It is common practice in the forming of flat, metal sheets to arrange a stack of such sheets at one end of a forming machine so as to enable the uppermost sheet of the stack to be lifted from the stack and introduced to the forming machine in which the sheet is subjected to one or more forming operations. When the confronting surfaces of the stacked sheets are smooth or have a film of lubricant thereon it sometimes is difficult to separate one sheet from another. It has been proposed, therefore, to provide a gap between the adjacent edges of the sheets at least at the uppermost end of the stack by means of a magnetic field, thereby facilitating the separation of the uppermost sheet from the remainder of the stack.
A stack of sheets conventionally is delivered to the loading end of a forming machine. If the magnetic separator is energized at the time the stack is delivered, the stack may become tilted as it approaches the source of the magnetic field. If the stack of sheets has to be removed from the loading end of the forming machine for any reason while the magnetic separator is energized, the stack also may be tilted as it moves away from the source of the magnetic field.

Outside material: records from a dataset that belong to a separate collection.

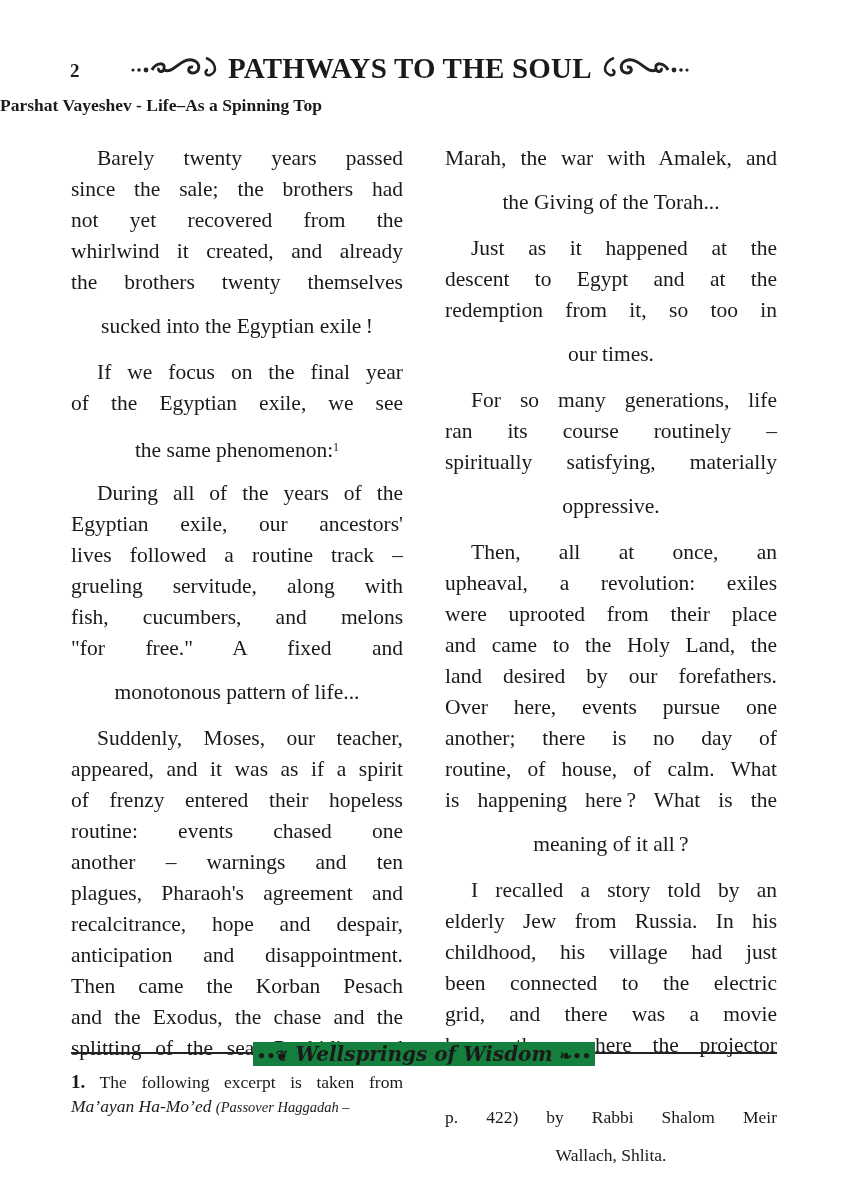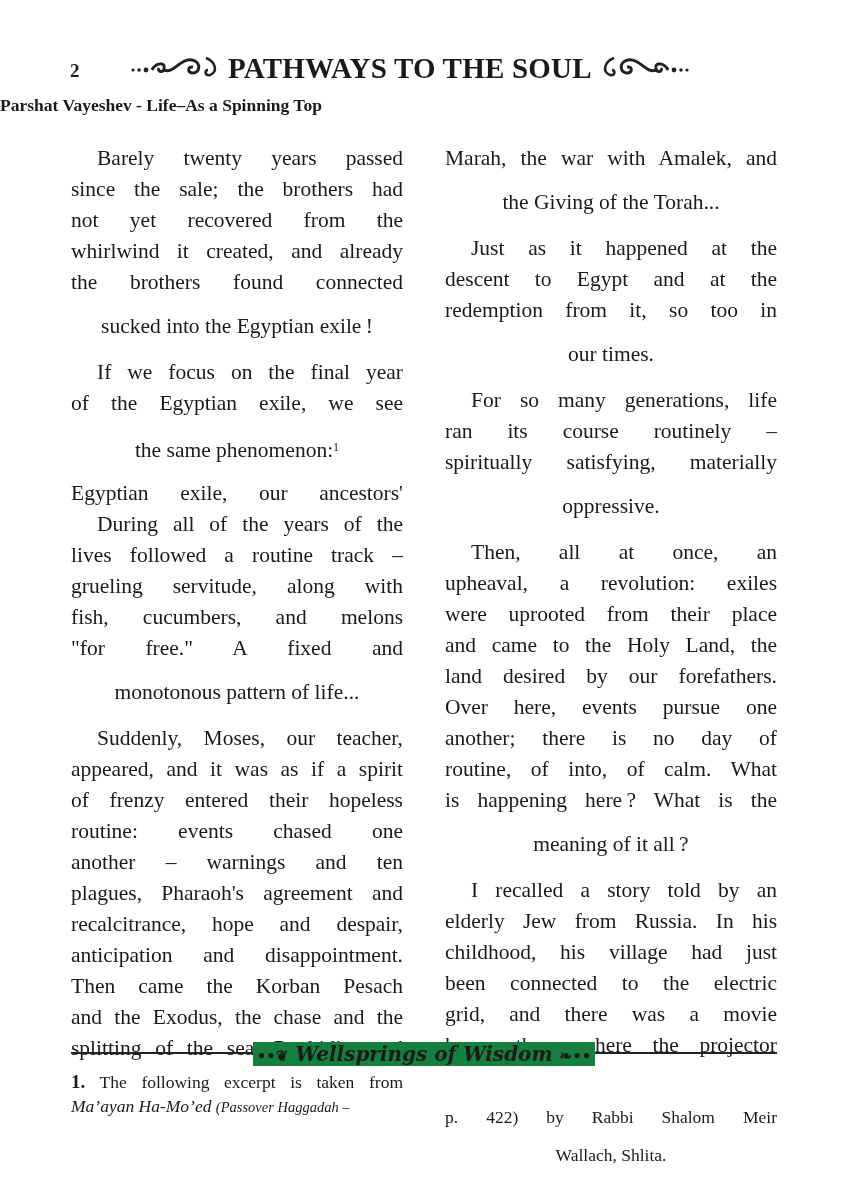--- a/index.html
+++ b/index.html
@@ -59,31 +59,31 @@
 </div>
 
 <div class="subtitle">Parshat Vayeshev - Life–As a Spinning Top</div>
 
 <div class="col col-left" id="left-col">
     <div class="para">
       <span class="line first">Barely twenty years passed</span>
       <span class="line">since the sale; the brothers had</span>
       <span class="line">not yet recovered from the</span>
       <span class="line">whirlwind it created, and already</span>
-      <span class="line">the brothers found connected</span>
+      <span class="line">the brothers twenty themselves</span>
       <span class="line center"><span>sucked into the Egyptian exile !</span></span>
     </div>
     <div class="para">
       <span class="line first">If we focus on the final year</span>
       <span class="line">of the Egyptian exile, we see</span>
       <span class="line center"><span>the same phenomenon:</span><sup class="fn">1</sup></span>
     </div>
     <div class="para">
+      <span class="line first">During all of the years of the</span>
       <span class="line">Egyptian exile, our ancestors'</span>
-      <span class="line first">During all of the years of the</span>
       <span class="line">lives followed a routine track –</span>
       <span class="line">grueling servitude, along with</span>
       <span class="line">fish, cucumbers, and melons</span>
       <span class="line">"for free." A fixed and</span>
       <span class="line center"><span>monotonous pattern of life...</span></span>
     </div>
     <div class="para">
       <span class="line first">Suddenly, Moses, our teacher,</span>
       <span class="line">appeared, and it was as if a spirit</span>
       <span class="line">of frenzy entered their hopeless</span>
@@ -115,21 +115,21 @@
       <span class="line center"><span>oppressive.</span></span>
     </div>
     <div class="para">
       <span class="line first">Then, all at once, an</span>
       <span class="line">upheaval, a revolution: exiles</span>
       <span class="line">were uprooted from their place</span>
       <span class="line">and came to the Holy Land, the</span>
       <span class="line">land desired by our forefathers.</span>
       <span class="line">Over here, events pursue one</span>
       <span class="line">another; there is no day of</span>
-      <span class="line">routine, of into, of calm. What</span>
+      <span class="line">routine, of house, of calm. What</span>
       <span class="line">is happening here ? What is the</span>
       <span class="line center"><span>meaning of it all ?</span></span>
     </div>
     <div class="para">
       <span class="line first">I recalled a story told by an</span>
       <span class="line">elderly Jew from Russia. In his</span>
       <span class="line">childhood, his village had just</span>
       <span class="line">been connected to the electric</span>
       <span class="line">grid, and there was a movie</span>
       <span class="line">house there where the projector</span>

In some instances the magnets are so powerful that, as the stack of sheets approaches the magnets, some of the sheets are caused to separate from the stack and move rapidly and violently in the direction of the magnets, risking damage to the sheets, or to the apparatus on which the sheets are supported, or both.
The foregoing problems have been recognized in the past and overcome to some extent by the use of electromagnets which may be energized and de-energized at appropriate times. However, electromagnets are expensive, not always reliable, and require a power supply and control apparatus which is fairly short lived.
It also has been proposed to make use of permanent magnets to overcome the foregoing problems because the permanent magnets are less expensive and have a longer life. However, permanent magnets must be of considerable strength and must be movable away from the stack when the latter is introduced to the loading end of the forming machine so as to avoid displacement of some of the sheets as the stack approaches the permanent magnet. The movement of the permanent magnets heretofore has been accomplished by means of hydraulic or pneumatic cylinders which must be quite powerful, and therefore expensive, if the position of the stacked sheets is not to be changed as the magnets approach the stack powerful cylinders necessitate the use of often complex and expensive control systems, thereby adding to the cost of an installation.
A principal object of the present invention is to overcome the disadvantages associated with apparatus of the kind referred to above.
A magnetic sheet separator constructed in accordance with the invention comprises an enclosure having spaced apart front and rear walls. Accommodated in the space between the front and rear walls is a support on which a plurality of a permanent magnets are secured. The magnet support is mounted for reciprocating movements between a first position in which the magnets lie closely adjacent the front wall and a second position in which the magnets are well spaced from the front wall. Compression springs react between the rear wall of the enclosure and the magnet support and constantly urge the latter in a direction toward the front wall of the enclosure.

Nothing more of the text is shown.